Additional analysis of the gap area of various randomly-selected cement specimens, representative of each experimental group at approximately five months incubation time in PBS, was conducted using Micro CT imaging. The objective of this analysis was to identify and to confirm the actual deposition of "mineralized" /X-Ray radiographically dense material both at the outer boundaries of and within the artificial gap space. Each specimen was positioned in a sample holder using parafilm at 100% humidity with a moist cotton pellet and scanned by micro-CT (SkyScan 1172; Skyscan, Aartselaar, Belgium) with 11 megapixel resolution. The scanning parameters were: accelerating voltage of 70 kV, current of 142 μΑ, exposure time of 1050 ms per frame, Al + Cu filter, and rotation step at 0.52° (180° rotation). The X-ray beam was irradiated perpendicularly to the preparation long axis, and the image pixel size was 5 μιη. The X-ray projections were reconstructed using Sky Scan's volumetric reconstruction software (Nrecon) that uses the set of acquired angular projections to create a set of cross section slices through the object. This program uses a modified Feldkamp algorithm with automatic adaptation to the scan geometry in each micro-CT scanner. Reconstructed slices were saved as a stack of bmp-type files. Beam hardening correction of 20% and ring artifact correction of 12 were used for the reconstruction. The CTAn software (Skyscan, Aartselaar, Belgium) was used to obtain cross-section images through the center of the specimen's original gap area in the transverse plane to assess the presence of mineralized, radio-dense material deposited in the gap. The resultant images, representing a view of the transverse plane (bisecting the top/bottom portion) of the marginal gap space, were examined and evaluated to confirm the assessment of gap closure by light microscopy.

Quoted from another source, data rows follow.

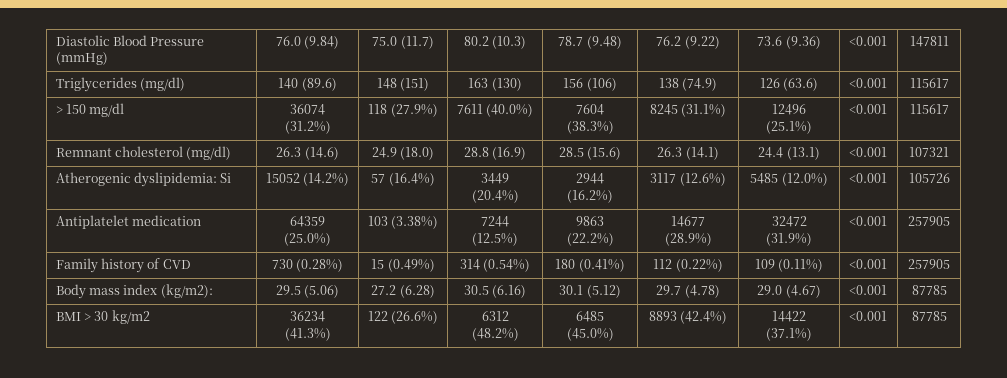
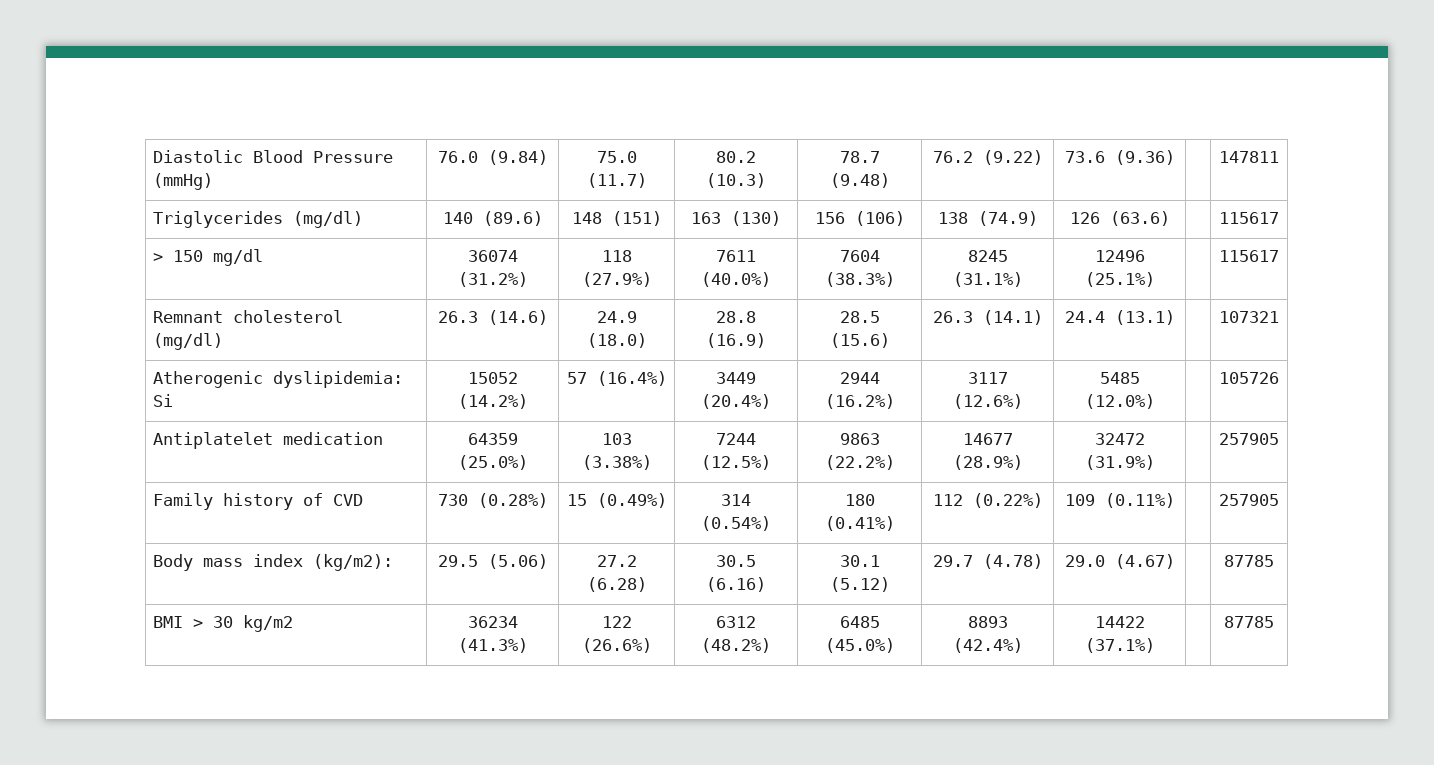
- Diastolic Blood Pressure (mmHg) | 76.0 (9.84) | 75.0 (11.7) | 80.2 (10.3) | 78.7 (9.48) | 76.2 (9.22) | 73.6 (9.36) | <0.001 | 147811
+ Diastolic Blood Pressure (mmHg) | 76.0 (9.84) | 75.0 (11.7) | 80.2 (10.3) | 78.7 (9.48) | 76.2 (9.22) | 73.6 (9.36) | | 147811
- Triglycerides (mg/dl) | 140 (89.6) | 148 (151) | 163 (130) | 156 (106) | 138 (74.9) | 126 (63.6) | <0.001 | 115617
+ Triglycerides (mg/dl) | 140 (89.6) | 148 (151) | 163 (130) | 156 (106) | 138 (74.9) | 126 (63.6) | | 115617
- > 150 mg/dl | 36074 (31.2%) | 118 (27.9%) | 7611 (40.0%) | 7604 (38.3%) | 8245 (31.1%) | 12496 (25.1%) | <0.001 | 115617
+ > 150 mg/dl | 36074 (31.2%) | 118 (27.9%) | 7611 (40.0%) | 7604 (38.3%) | 8245 (31.1%) | 12496 (25.1%) | | 115617
- Remnant cholesterol (mg/dl) | 26.3 (14.6) | 24.9 (18.0) | 28.8 (16.9) | 28.5 (15.6) | 26.3 (14.1) | 24.4 (13.1) | <0.001 | 107321
+ Remnant cholesterol (mg/dl) | 26.3 (14.6) | 24.9 (18.0) | 28.8 (16.9) | 28.5 (15.6) | 26.3 (14.1) | 24.4 (13.1) | | 107321
- Atherogenic dyslipidemia: Si | 15052 (14.2%) | 57 (16.4%) | 3449 (20.4%) | 2944 (16.2%) | 3117 (12.6%) | 5485 (12.0%) | <0.001 | 105726
+ Atherogenic dyslipidemia: Si | 15052 (14.2%) | 57 (16.4%) | 3449 (20.4%) | 2944 (16.2%) | 3117 (12.6%) | 5485 (12.0%) | | 105726
- Antiplatelet medication | 64359 (25.0%) | 103 (3.38%) | 7244 (12.5%) | 9863 (22.2%) | 14677 (28.9%) | 32472 (31.9%) | <0.001 | 257905
+ Antiplatelet medication | 64359 (25.0%) | 103 (3.38%) | 7244 (12.5%) | 9863 (22.2%) | 14677 (28.9%) | 32472 (31.9%) | | 257905
- Family history of CVD | 730 (0.28%) | 15 (0.49%) | 314 (0.54%) | 180 (0.41%) | 112 (0.22%) | 109 (0.11%) | <0.001 | 257905
+ Family history of CVD | 730 (0.28%) | 15 (0.49%) | 314 (0.54%) | 180 (0.41%) | 112 (0.22%) | 109 (0.11%) | | 257905
- Body mass index (kg/m2): | 29.5 (5.06) | 27.2 (6.28) | 30.5 (6.16) | 30.1 (5.12) | 29.7 (4.78) | 29.0 (4.67) | <0.001 | 87785
+ Body mass index (kg/m2): | 29.5 (5.06) | 27.2 (6.28) | 30.5 (6.16) | 30.1 (5.12) | 29.7 (4.78) | 29.0 (4.67) | | 87785
- BMI > 30 kg/m2 | 36234 (41.3%) | 122 (26.6%) | 6312 (48.2%) | 6485 (45.0%) | 8893 (42.4%) | 14422 (37.1%) | <0.001 | 87785
+ BMI > 30 kg/m2 | 36234 (41.3%) | 122 (26.6%) | 6312 (48.2%) | 6485 (45.0%) | 8893 (42.4%) | 14422 (37.1%) | | 87785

ANALYSIS The analysis of gap closure for the various materials indicated a complete lack of any changes in the artificial margin gaps created for the glass ionomer (C), resin-modified glass ionomer (B), or self-adhesive resin (A) cements at any time point in the evaluation. In contrast, both the calcium silicate-Portland cement type cement (E) and the calcium aluminate-glass ionomer cement (D) clearly demonstrated mineral deposits and partial/total occlusion of the artificial marginal gaps created in their specimens. Furthermore, all bioactive cement specimens (both the calcium silicate/Portland Cement Type (E) and the calcium aluminate/glass ionomer (D)) clearly demonstrated complete gap closure in gaps ranging from about 50 to about 120 microns in initial dimensions. One exception was the single calcium aluminate/glass ionomer cement specimen with an initial marginal gap of approximately 250 - 300 microns. In this case, the kinetics of gap closure was much slower and virtually complete closure required a longer time period of approximately 11-13 weeks. FIG. 7 depicts in a progressive time sequence, microscopic photos of artificial gap changes over approximately 58 days during incubation in phosphate buffered saline of five dental cement test materials 25 and dentin tooth substrates 35 configured according to the test assembly of FIG. 2. The significant changes within the artificial gaps 55 for both bioactive cements evaluated, the calcium aluminate/glass ionomer (D) and the calcium silicate-based/Portland cement-type (E) cements, can clearly be seen. In contrast, the artificial gaps 50 for the glass ionomer (C), resin-modified glass ionomer (B), and the self-adhesive resin (A) cements appear completely unchanged and open without any evidence of visible mineral deposition within the gap space 50. FIG. 8 are microscopic photos illustrating progressive closure over time of artificial marginal gaps created between a bioactive cement (D) (calcium aluminate/glass ionomer) 25 and a dentin tooth 35 substrate, with a baseline gap dimension of approximately 75 microns. The calcium silicate (Mineral Trioxide Aggregate) specimens, with initial artificial marginal gaps of approximately 50 to 120 microns in width, demonstrated a very rapid rate of marginal gap closure, with virtually complete gap closure in all specimens within 24 to 48 hours.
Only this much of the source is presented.